RECORDED INFORMATION →

· · · · ·

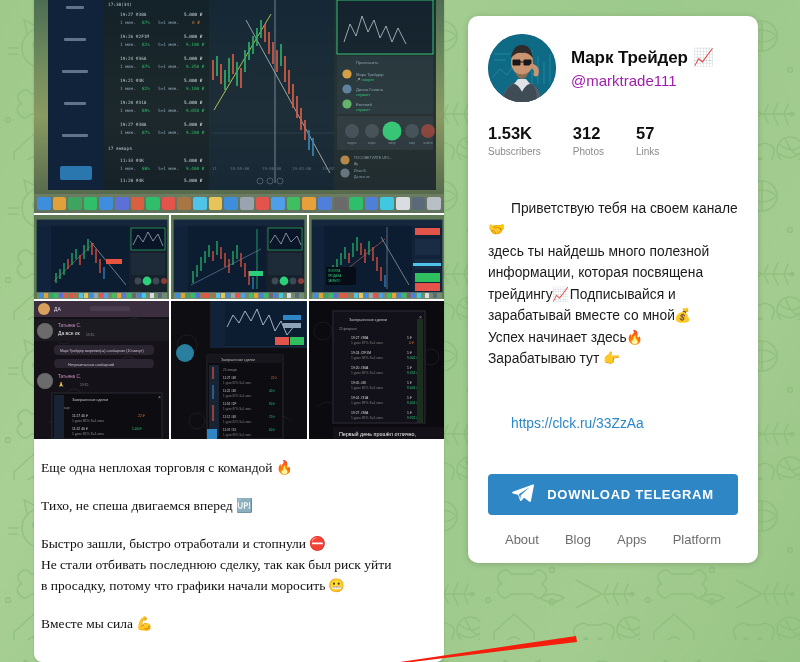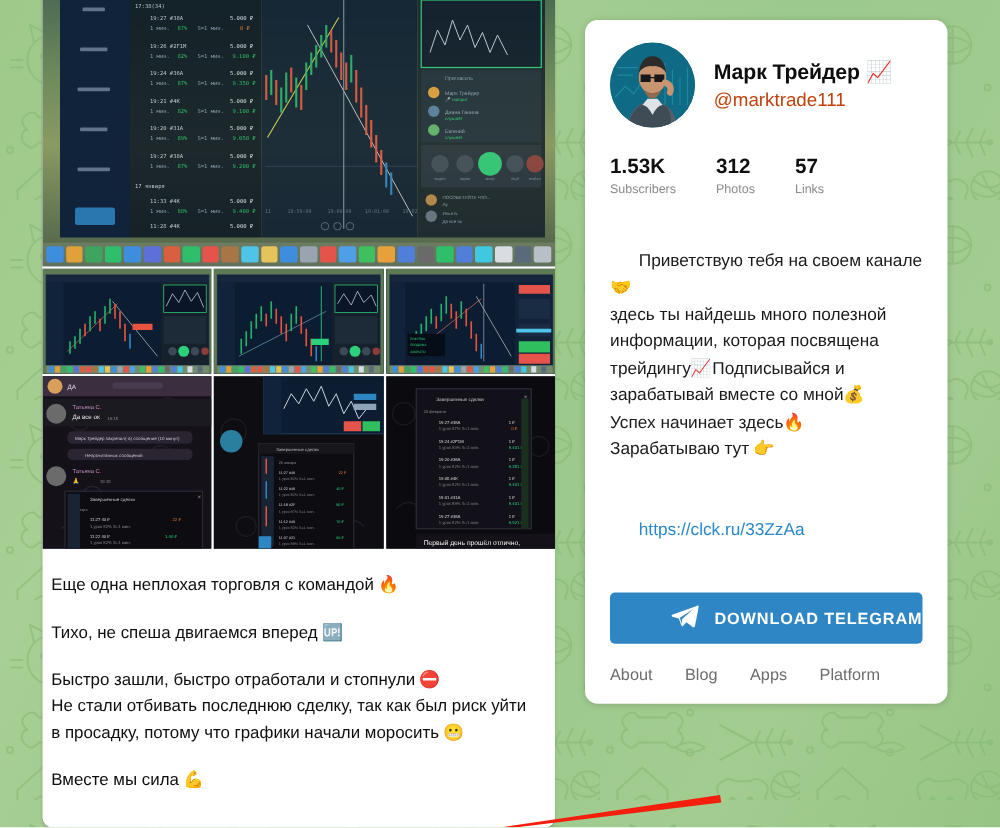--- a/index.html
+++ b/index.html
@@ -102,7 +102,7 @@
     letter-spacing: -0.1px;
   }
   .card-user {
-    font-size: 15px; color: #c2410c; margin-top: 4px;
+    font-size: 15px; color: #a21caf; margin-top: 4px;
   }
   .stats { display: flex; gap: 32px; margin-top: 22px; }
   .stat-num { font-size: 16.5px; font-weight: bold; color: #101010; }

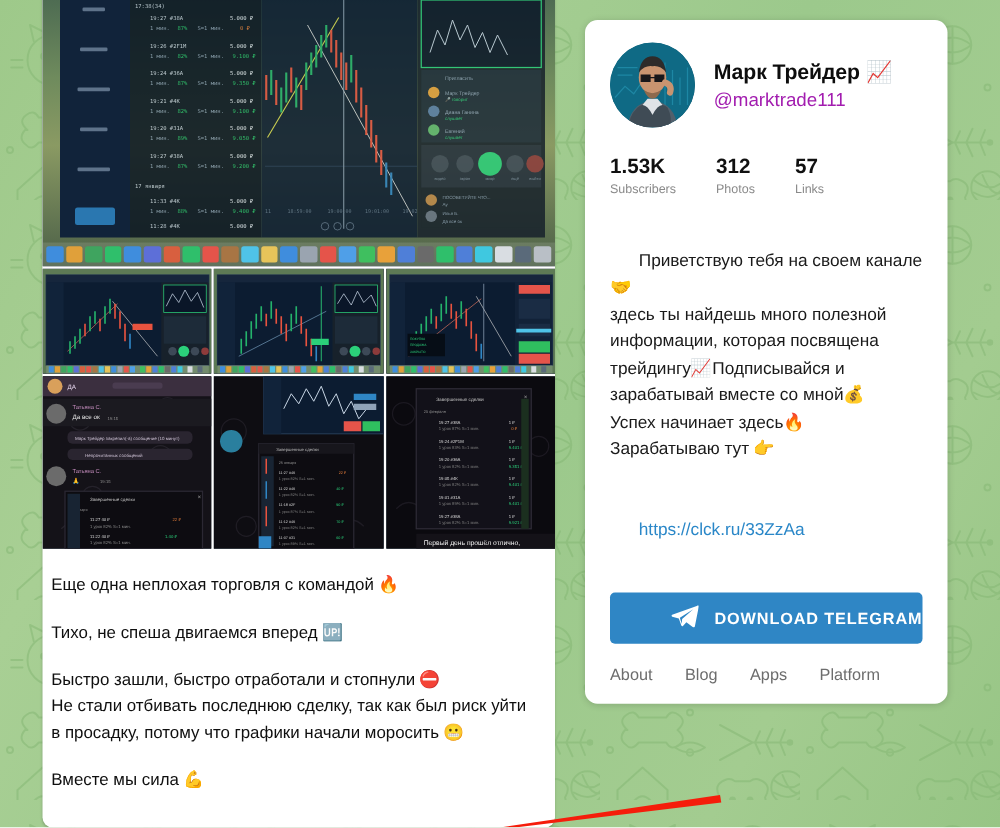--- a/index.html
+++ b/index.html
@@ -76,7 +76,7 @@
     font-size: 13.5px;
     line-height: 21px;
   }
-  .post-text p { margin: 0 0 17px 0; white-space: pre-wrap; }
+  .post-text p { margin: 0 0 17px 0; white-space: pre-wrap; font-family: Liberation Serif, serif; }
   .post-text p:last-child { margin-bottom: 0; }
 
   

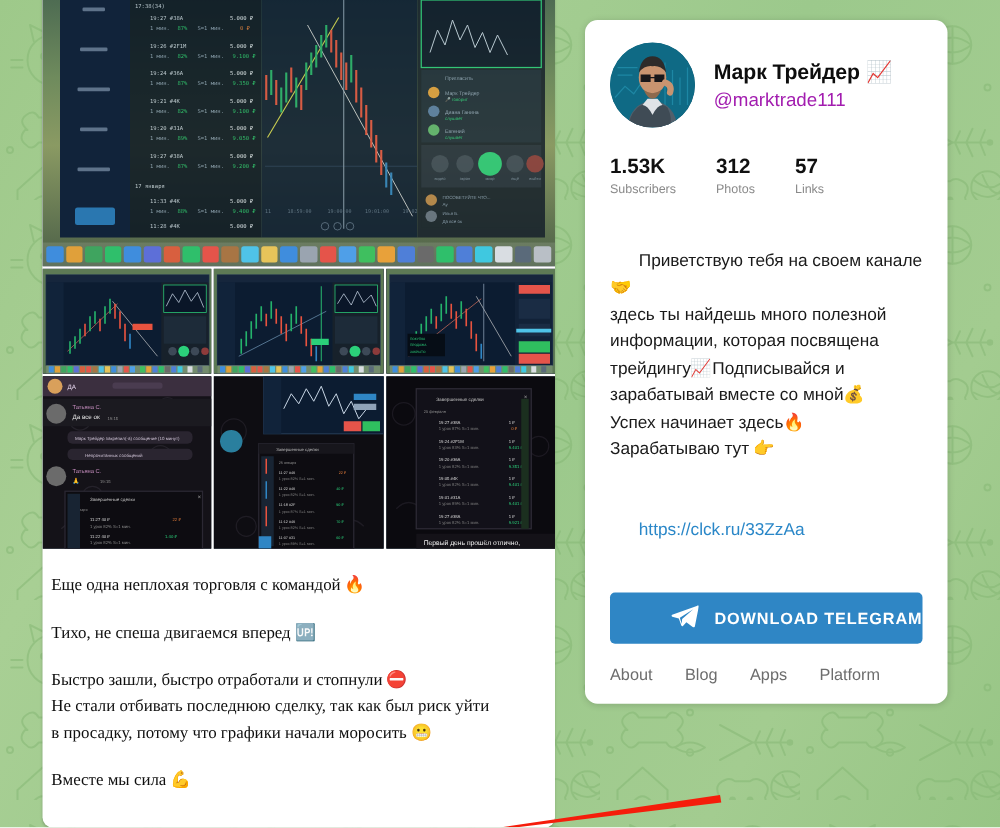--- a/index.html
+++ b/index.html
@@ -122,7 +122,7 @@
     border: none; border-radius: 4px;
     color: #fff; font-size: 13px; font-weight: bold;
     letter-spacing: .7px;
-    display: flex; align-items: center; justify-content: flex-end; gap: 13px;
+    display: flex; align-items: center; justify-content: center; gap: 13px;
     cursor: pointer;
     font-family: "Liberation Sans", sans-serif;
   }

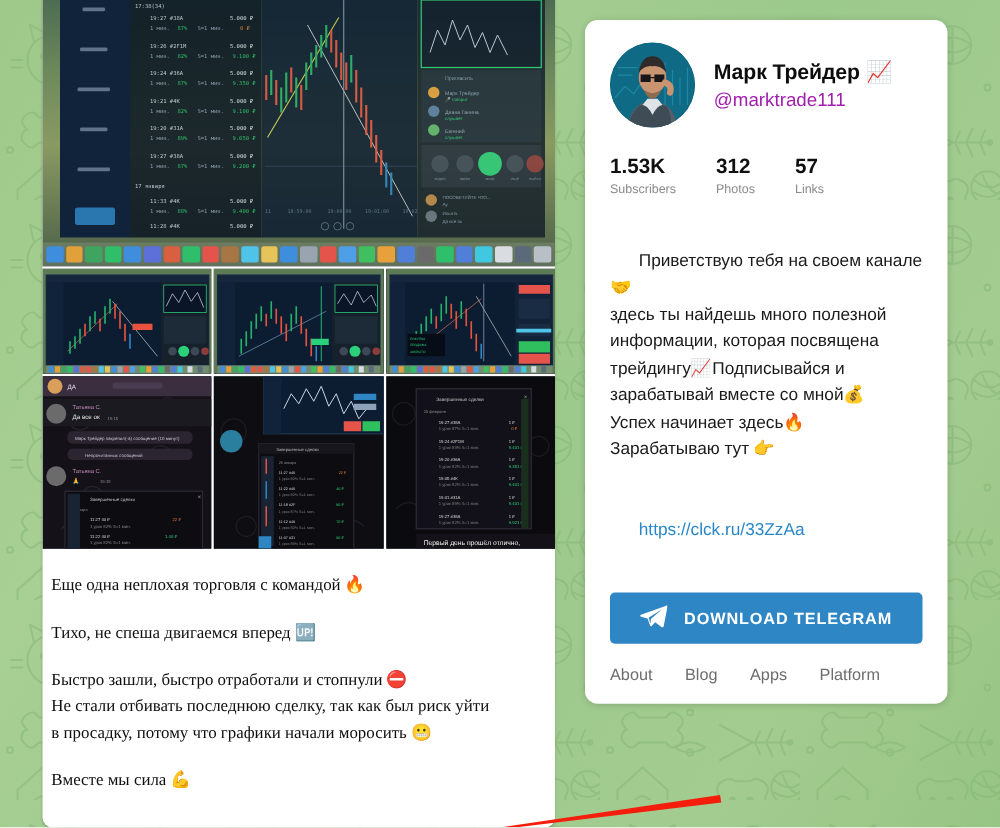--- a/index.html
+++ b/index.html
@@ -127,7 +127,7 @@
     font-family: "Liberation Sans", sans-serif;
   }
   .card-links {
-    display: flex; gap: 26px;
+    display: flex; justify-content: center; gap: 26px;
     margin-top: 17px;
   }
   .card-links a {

· · · · ·

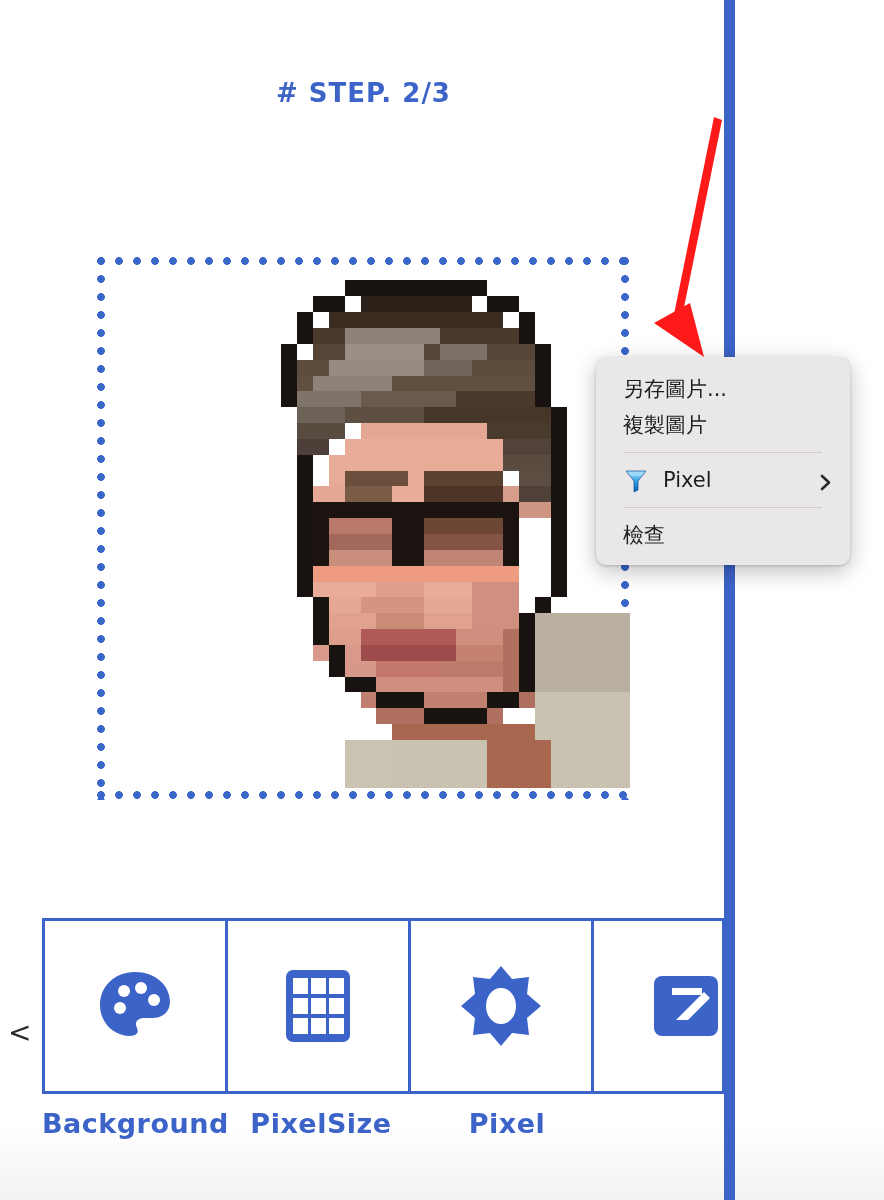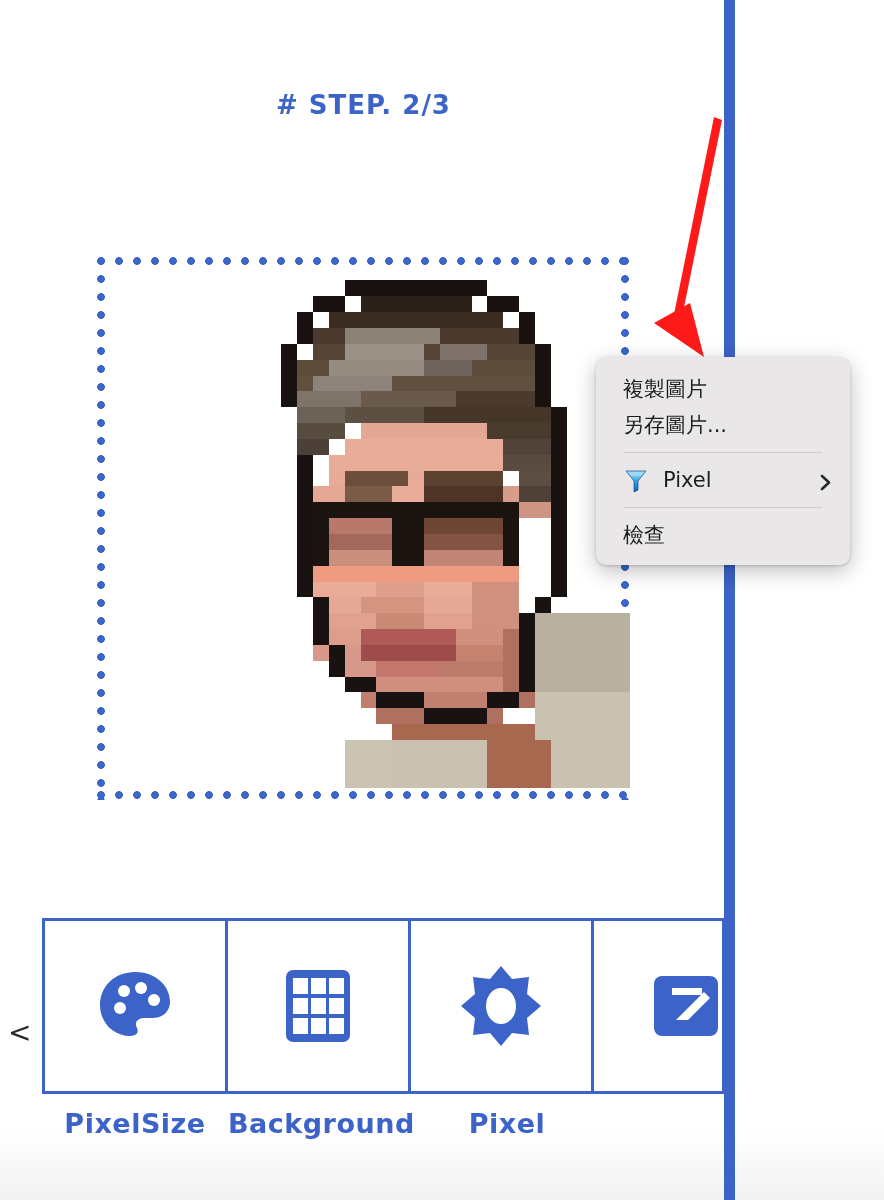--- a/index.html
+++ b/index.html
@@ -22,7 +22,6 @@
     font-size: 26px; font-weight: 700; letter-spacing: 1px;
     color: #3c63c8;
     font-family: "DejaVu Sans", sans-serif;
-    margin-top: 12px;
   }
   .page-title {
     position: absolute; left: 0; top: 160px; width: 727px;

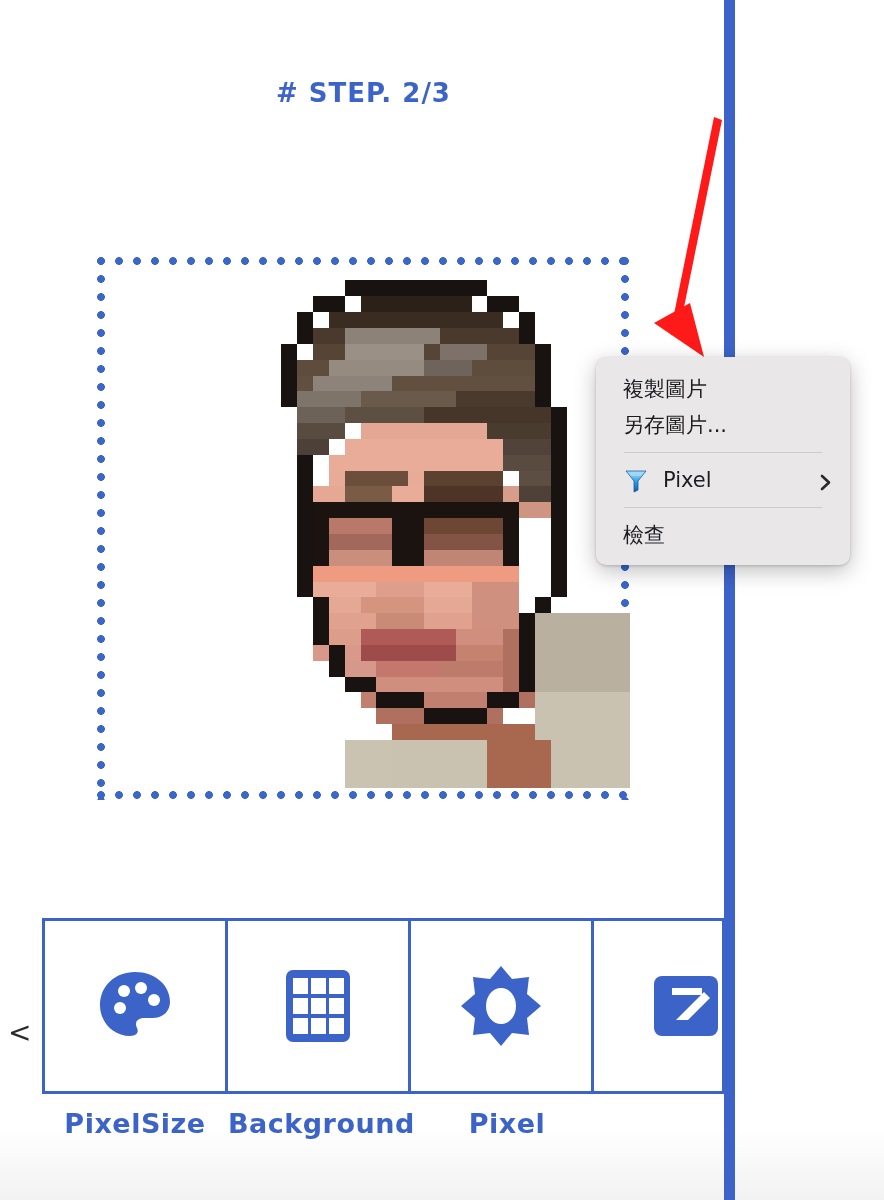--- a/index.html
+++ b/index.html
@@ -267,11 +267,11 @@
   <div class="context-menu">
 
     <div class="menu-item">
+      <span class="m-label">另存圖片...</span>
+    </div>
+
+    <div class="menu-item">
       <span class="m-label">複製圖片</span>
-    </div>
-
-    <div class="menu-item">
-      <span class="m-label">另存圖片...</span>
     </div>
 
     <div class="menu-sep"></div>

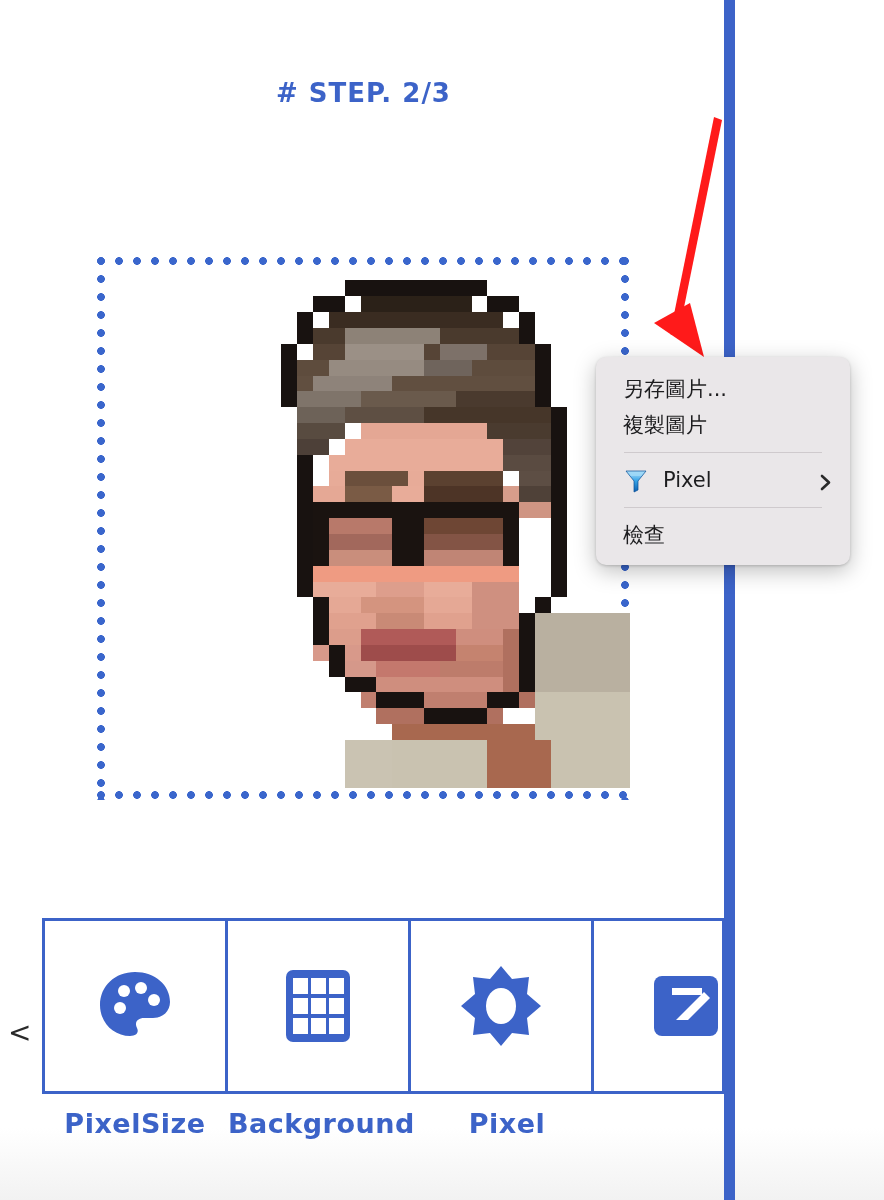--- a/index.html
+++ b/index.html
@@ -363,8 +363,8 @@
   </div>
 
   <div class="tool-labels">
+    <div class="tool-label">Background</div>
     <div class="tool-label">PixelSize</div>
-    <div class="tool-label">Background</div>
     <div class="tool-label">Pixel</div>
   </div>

· · · · ·

TASK TO COMPLETE → Write down exactly what the lines above say, from the line holding "-102,7 +102,7 @@" through the line holding "-76,7 +76,7 @@", and nothing more. Do not copy the pictures.

EXERCISE RESPONSE →
@@ -102,7 +102,7 @@
     letter-spacing: -0.1px;
   }
   .card-user {
-    font-size: 15px; color: #c2410c; margin-top: 4px;
+    font-size: 15px; color: #a21caf; margin-top: 4px;
   }
   .stats { display: flex; gap: 32px; margin-top: 22px; }
   .stat-num { font-size: 16.5px; font-weight: bold; color: #101010; }

--- a/index.html
+++ b/index.html
@@ -76,7 +76,7 @@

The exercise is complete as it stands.